Tout commence en janvier 1858, lorsque l’Empereur Napoléon III est visé par un attentat alors qu’il se rend rue Le Peletier pour voir un opéra. Des anarchistes italiens n’hésitent pas à lancer des bombes dans la foule qui entoure le carrosse. L’Empereur et son épouse, l’impératrice Eugénie, échappent de justesse à l’attaque qui fait huit morts et plus de cent cinquante blessés. Le lendemain même, toujours choqué par les évènements, l’Empereur décide de lancer la construction d’un nouvel opéra jugeant la rue Le Peletier bien trop étroite pour assurer sa sécurité. Il voit alors ce projet comme le nouveau lieu de rencontre de la haute société parisienne. Un concours est alors organisé et cent soixante et onze ambitieux architectes tentent leur chance. Parmi les concurrents, se trouvent de grands noms de l’architecture de l’époque comme Eugène-Emmanuel Viollet-Le-Duc, le Baron Haussmann ainsi que Charles Rohault de Fleury. Et pourtant, contre toute attente, ce sera un jeune architecte de trente-cinq ans, Charles Garnier, ayant pour devise « J’aspire à beaucoup, j’attends peu », qui se verra confier la construction du nouvel opéra de Paris. Haussmann ne porte pas le jeune architecte dans son cœur et lui propose alors un lieu dans Paris, difficile à appréhender.
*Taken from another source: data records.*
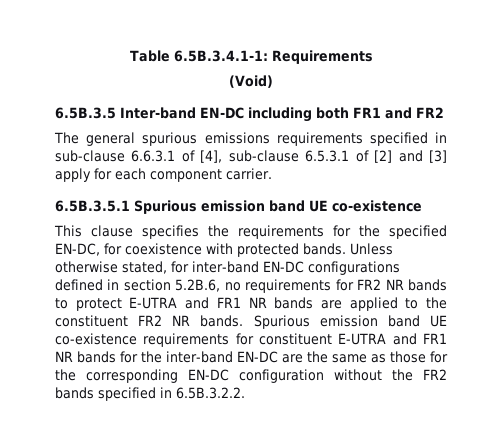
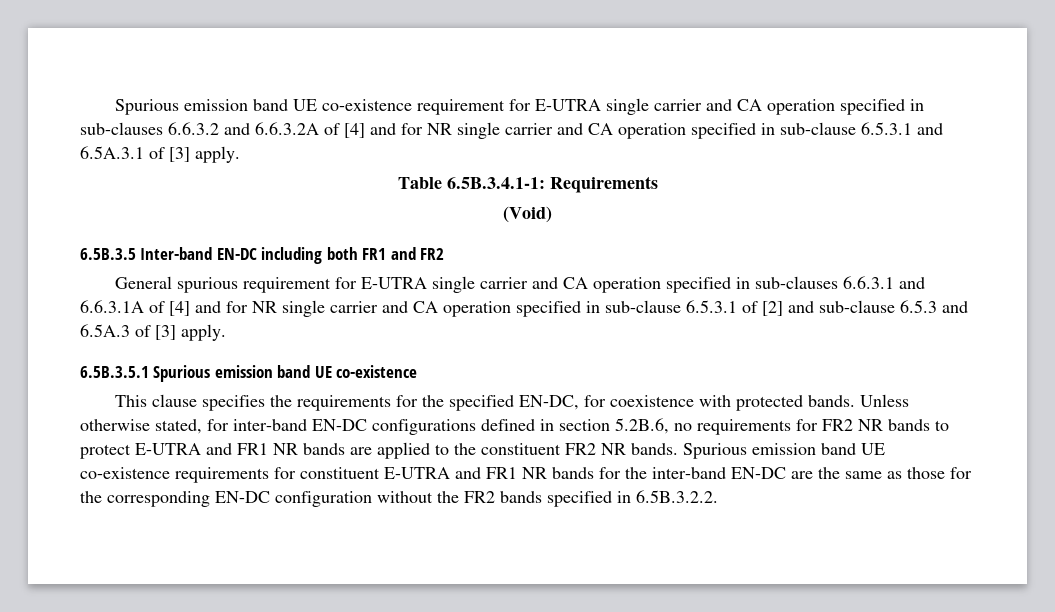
+ Spurious emission band UE co-existence requirement for E-UTRA single carrier and CA operation specified in sub-clauses 6.6.3.2 and 6.6.3.2A of [4] and for NR single carrier and CA operation specified in sub-clause 6.5.3.1 and 6.5A.3.1 of [3] apply.
- The general spurious emissions requirements specified in sub-clause 6.6.3.1 of [4], sub-clause 6.5.3.1 of [2] and [3] apply for each component carrier.
+ General spurious requirement for E-UTRA single carrier and CA operation specified in sub-clauses 6.6.3.1 and 6.6.3.1A of [4] and for NR single carrier and CA operation specified in sub-clause 6.5.3.1 of [2] and sub-clause 6.5.3 and 6.5A.3 of [3] apply.

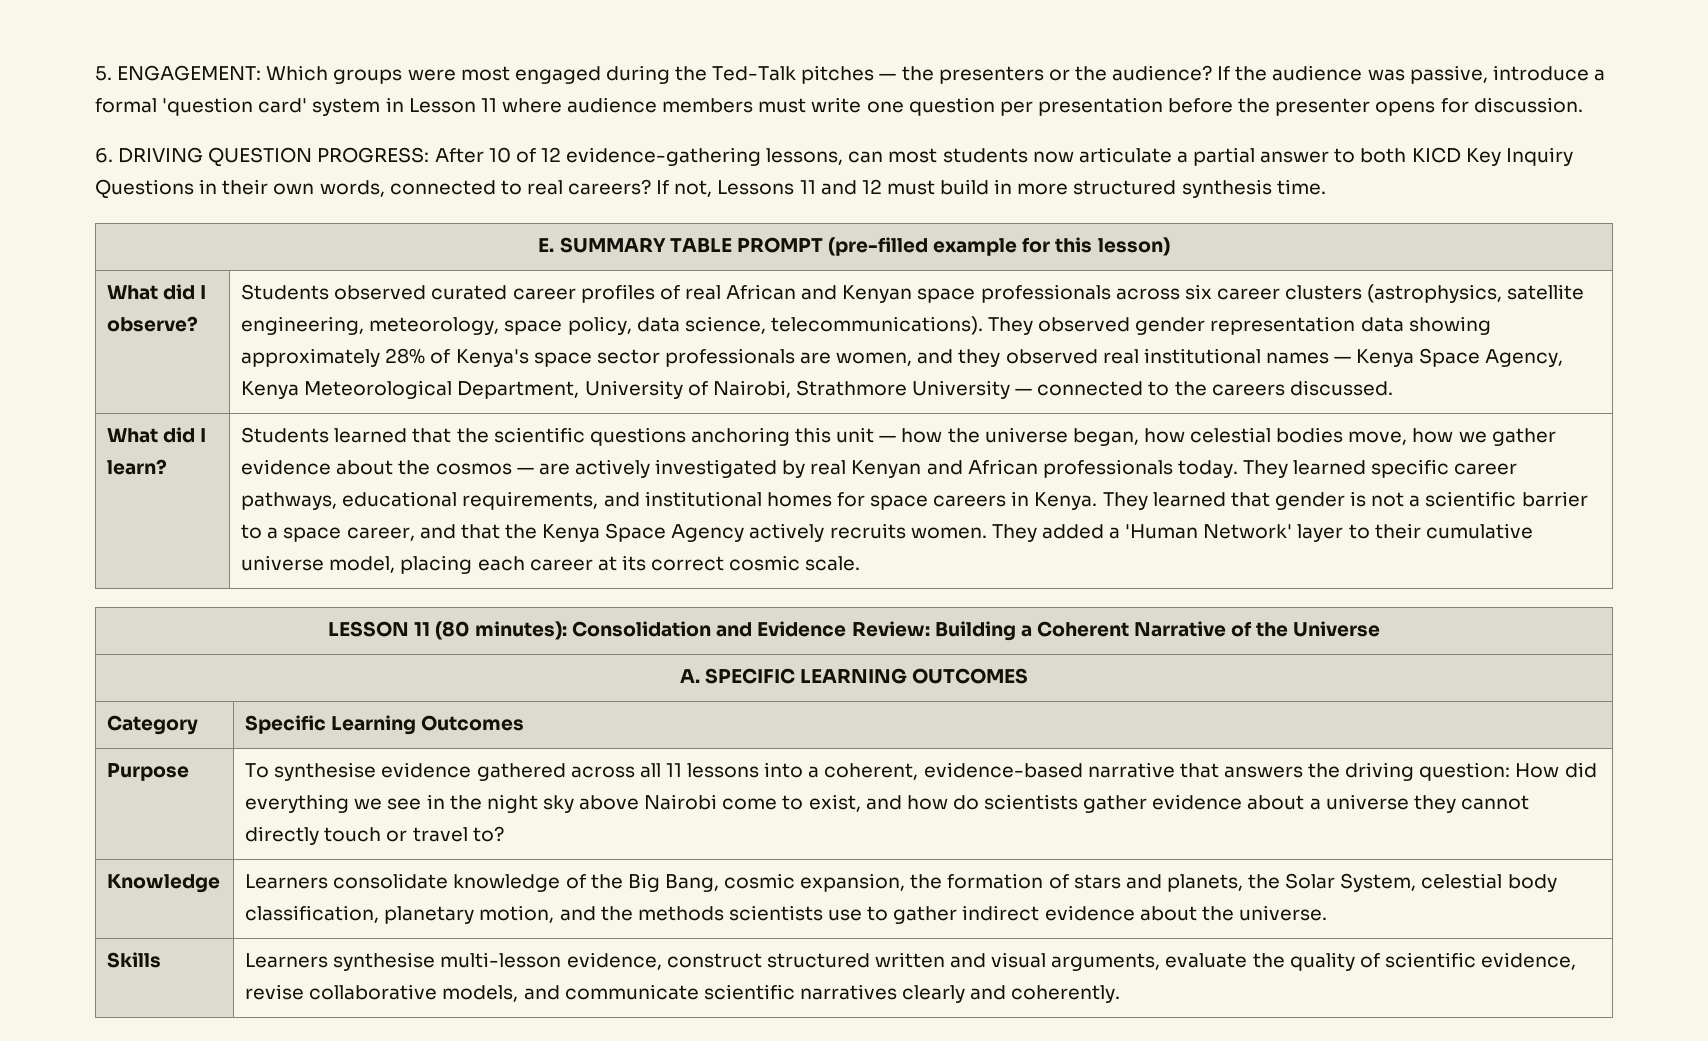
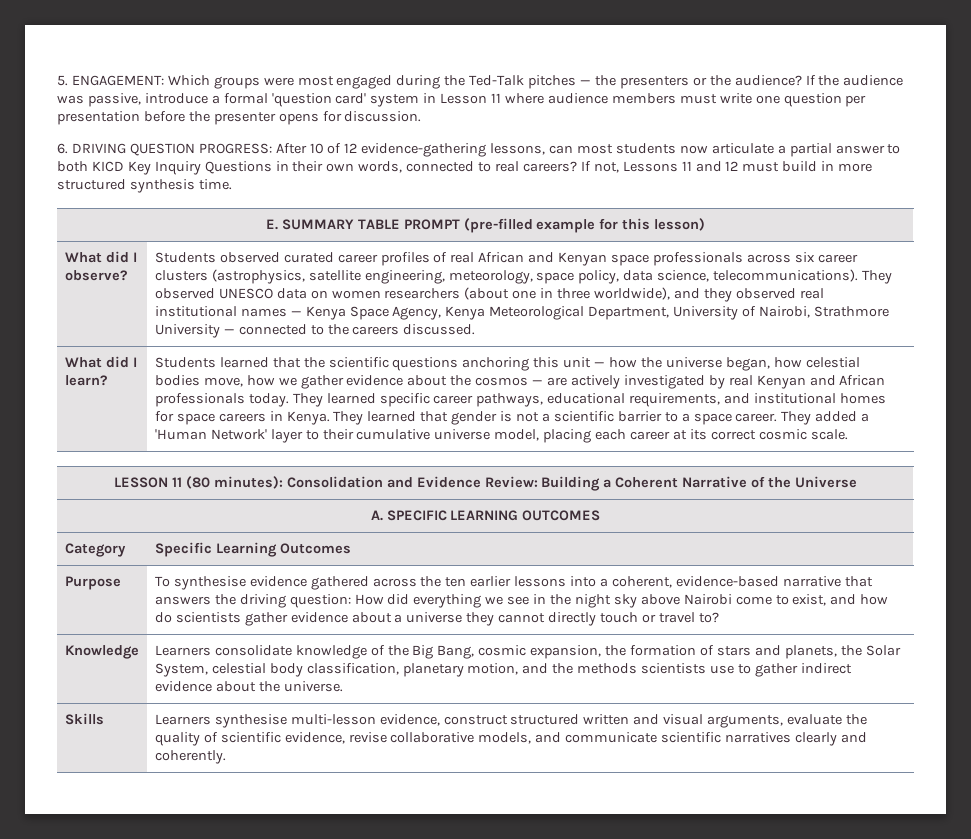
- They observed gender representation data showing approximately 28% of Kenya's space sector professionals are women, and they observed real institutional names — Kenya Space Agency, Kenya Meteorological Department, University of Nairobi, Strathmore University — connected to the careers discussed.
+ They observed UNESCO data on women researchers (about one in three worldwide), and they observed real institutional names — Kenya Space Agency, Kenya Meteorological Department, University of Nairobi, Strathmore University — connected to the careers discussed.
- They learned that gender is not a scientific barrier to a space career, and that the Kenya Space Agency actively recruits women.
+ They learned that gender is not a scientific barrier to a space career.
- To synthesise evidence gathered across all 11 lessons into a coherent, evidence-based narrative that answers the driving question: How did everything we see in the night sky above Nairobi come to exist, and how do scientists gather evidence about a universe they cannot directly touch or travel to?
+ To synthesise evidence gathered across the ten earlier lessons into a coherent, evidence-based narrative that answers the driving question: How did everything we see in the night sky above Nairobi come to exist, and how do scientists gather evidence about a universe they cannot directly touch or travel to?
Le baron, qui avait déjà dessiné tous les plans du nouveau Paris, n’avait pas eu le temps de prendre en compte l’éventuel opéra et pour se venger de ce contretemps, laissa Garnier se débrouiller seul. En effet, la forme du terrain en losange à peine symétrique, fut assez contraignante pour un bâtiment qui normalement se construisait en longueur. De plus, les immeubles aux alentours furent montés plus haut que la hauteur fixée, cachant alors la splendeur de l’Opéra. L’architecte sera alors obligé de surélever son œuvre, entraînant des dépenses démesurées.
Les travaux débutent en 1861 et se termineront quatorze ans plus tard, le 5 janvier 1873. Il ne faut surtout pas blâmer le pauvre architecte pour ce retard. Celui-ci a su gérer « son » opéra en s’entourant des meilleurs architectes et artistes de son temps. Cependant, des évènements extérieurs se sont levés contre lui et lui ont donné du fil à retordre. Le premier obstacle qui s’est offert à lui, se trouvait être le sol du chantier. Le terrain s’est révélé être marécageux et pour éviter toute infiltration dans le sol, Garnier installa de toute urgence des pompes à vapeur qui plus tard furent remplacées par un cuvelage en béton. La cuve de 2 500 m² sert à présent d’entraînement de nos pompiers homme-grenouilles qui cohabitent avec les carpes. On retrouve d’ailleurs la mention de cette cuve dans plusieurs œuvres littéraires comme dans le Fantôme de l’Opéra de Gaston Leroux. Cependant, sa version est erronée et ce réservoir d’eau n’est pas alimenté par la rivière de la Grande-Batelière qui se situe non loin de l’édifice. En plus de l’insalubrité du terrain, la période d’agitation de la guerre franco-prussienne et la chute du Second Empire en 1870, entraînèrent alors l’interruption des financements du chantier. La construction fut mise entre parenthèses et de nombreuses rumeurs annoncèrent l’abandon du projet. Mais trois ans après, l’Opéra le Peletier fut entièrement détruit par un incendie de vingt-quatre heures et face à l’absurdité de le reconstruire et le désespoir des Parisiens, les travaux de Garnier reprirent et l’Opéra fut officiellement achevé et inauguré en 1875 sous la Troisième République, en présence du Président Patrice de Mac-Mahon. Officieusement, Garnier continuera de l’améliorer durant toute sa vie avec l’aide de son ami, Gustave Eiffel et c’est seulement en 2011 que la dernière pièce de l’Opéra, le restaurant, sera inaugurée.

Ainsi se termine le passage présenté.